Courtine expects to begin clinical trials in human patients within the next two years. At AAAS, he presents the 9 million euro European project NeuWalk (www.neuwalk.com), an effort dedicated to the transfer of technology from rats over to humans with spinal cord damage through development of effective neuroprosthetic systems for rehabilitation. The first phase of clinical studies will be conducted at the Lausanne University Hospital (CHUV), which has developed extensive expertise in the electrical-chemical stimulation of the human spinal cord. The second phase will take place at the newly planned EPFL Valais Wallis academic cluster in Valais, Switzerland, to be inaugurated in 2015. This health and biotechnology center in Valais will focus on new treatments and rehabilitation for people with physical disabilities. This research program has the potential to develop effective treatment paradigms for rehabilitating individuals with severe spinal cord injury, for whom current rehabilitative treatments do not restore the ability to stand or walk.

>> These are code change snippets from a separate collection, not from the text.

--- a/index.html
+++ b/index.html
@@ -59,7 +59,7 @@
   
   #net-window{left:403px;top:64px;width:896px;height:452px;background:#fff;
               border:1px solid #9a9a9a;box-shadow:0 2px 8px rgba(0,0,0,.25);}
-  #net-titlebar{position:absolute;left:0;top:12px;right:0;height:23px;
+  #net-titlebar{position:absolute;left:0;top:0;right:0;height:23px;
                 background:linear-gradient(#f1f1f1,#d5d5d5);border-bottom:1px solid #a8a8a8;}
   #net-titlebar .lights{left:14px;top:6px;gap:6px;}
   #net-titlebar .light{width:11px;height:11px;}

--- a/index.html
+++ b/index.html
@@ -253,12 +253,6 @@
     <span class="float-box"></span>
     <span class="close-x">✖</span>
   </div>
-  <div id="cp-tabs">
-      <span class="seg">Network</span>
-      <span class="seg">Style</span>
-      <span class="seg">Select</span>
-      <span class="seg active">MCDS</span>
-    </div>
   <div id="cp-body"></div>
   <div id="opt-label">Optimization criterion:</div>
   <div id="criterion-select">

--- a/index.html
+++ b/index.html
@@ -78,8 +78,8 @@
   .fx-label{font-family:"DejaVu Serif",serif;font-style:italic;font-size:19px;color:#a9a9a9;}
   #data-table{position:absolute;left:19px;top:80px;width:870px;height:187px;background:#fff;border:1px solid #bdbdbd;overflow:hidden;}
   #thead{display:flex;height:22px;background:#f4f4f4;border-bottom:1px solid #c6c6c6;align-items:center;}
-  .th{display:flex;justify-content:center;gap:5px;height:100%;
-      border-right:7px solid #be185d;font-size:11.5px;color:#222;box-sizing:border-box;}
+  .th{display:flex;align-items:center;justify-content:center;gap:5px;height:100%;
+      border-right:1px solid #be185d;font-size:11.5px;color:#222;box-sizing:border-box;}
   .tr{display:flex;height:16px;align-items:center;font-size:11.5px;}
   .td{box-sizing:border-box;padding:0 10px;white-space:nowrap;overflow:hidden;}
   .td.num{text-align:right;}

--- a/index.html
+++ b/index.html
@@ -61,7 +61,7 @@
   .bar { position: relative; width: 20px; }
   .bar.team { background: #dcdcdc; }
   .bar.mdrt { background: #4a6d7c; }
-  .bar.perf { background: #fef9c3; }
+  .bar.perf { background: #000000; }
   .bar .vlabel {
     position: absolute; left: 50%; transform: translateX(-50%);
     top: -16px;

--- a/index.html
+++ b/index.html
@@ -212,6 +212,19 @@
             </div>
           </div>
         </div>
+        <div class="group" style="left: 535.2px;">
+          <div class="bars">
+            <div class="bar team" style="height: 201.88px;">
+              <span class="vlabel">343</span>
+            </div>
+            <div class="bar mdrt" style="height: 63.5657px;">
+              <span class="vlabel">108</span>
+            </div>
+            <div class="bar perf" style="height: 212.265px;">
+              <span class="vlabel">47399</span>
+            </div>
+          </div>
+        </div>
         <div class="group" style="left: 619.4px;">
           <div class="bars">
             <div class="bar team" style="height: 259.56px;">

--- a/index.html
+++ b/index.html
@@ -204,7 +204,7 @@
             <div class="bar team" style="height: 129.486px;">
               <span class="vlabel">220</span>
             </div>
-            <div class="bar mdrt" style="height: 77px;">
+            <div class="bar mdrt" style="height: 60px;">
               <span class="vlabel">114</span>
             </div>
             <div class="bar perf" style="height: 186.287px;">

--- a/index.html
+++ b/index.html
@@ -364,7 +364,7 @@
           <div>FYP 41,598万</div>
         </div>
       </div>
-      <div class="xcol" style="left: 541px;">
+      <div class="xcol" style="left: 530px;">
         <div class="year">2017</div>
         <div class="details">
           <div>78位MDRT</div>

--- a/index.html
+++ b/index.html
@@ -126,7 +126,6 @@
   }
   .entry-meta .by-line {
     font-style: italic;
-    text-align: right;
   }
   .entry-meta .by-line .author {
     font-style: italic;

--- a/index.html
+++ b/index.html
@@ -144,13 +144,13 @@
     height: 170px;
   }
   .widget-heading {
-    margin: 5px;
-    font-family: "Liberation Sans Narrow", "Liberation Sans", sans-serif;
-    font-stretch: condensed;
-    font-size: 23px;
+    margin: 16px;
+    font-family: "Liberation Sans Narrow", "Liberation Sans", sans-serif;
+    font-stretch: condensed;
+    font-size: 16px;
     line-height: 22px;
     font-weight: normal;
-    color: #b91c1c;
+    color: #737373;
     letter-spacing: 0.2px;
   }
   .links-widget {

Walking again after spinal injury

In the lab, rats with severe spinal cord injury are learning to walk—and run—again. Last June in the journal Science, Grégoire Courtine, of the École Polytechnique Fédérale de Lausanne (EPFL), reported that rats in his lab are not only voluntarily initiating a walking gait, but they were sprinting, climbing up stairs, and avoiding obstacles after a couple of weeks of neurorehabilitation with a combination of a robotic harness and electricalchemical stimulation.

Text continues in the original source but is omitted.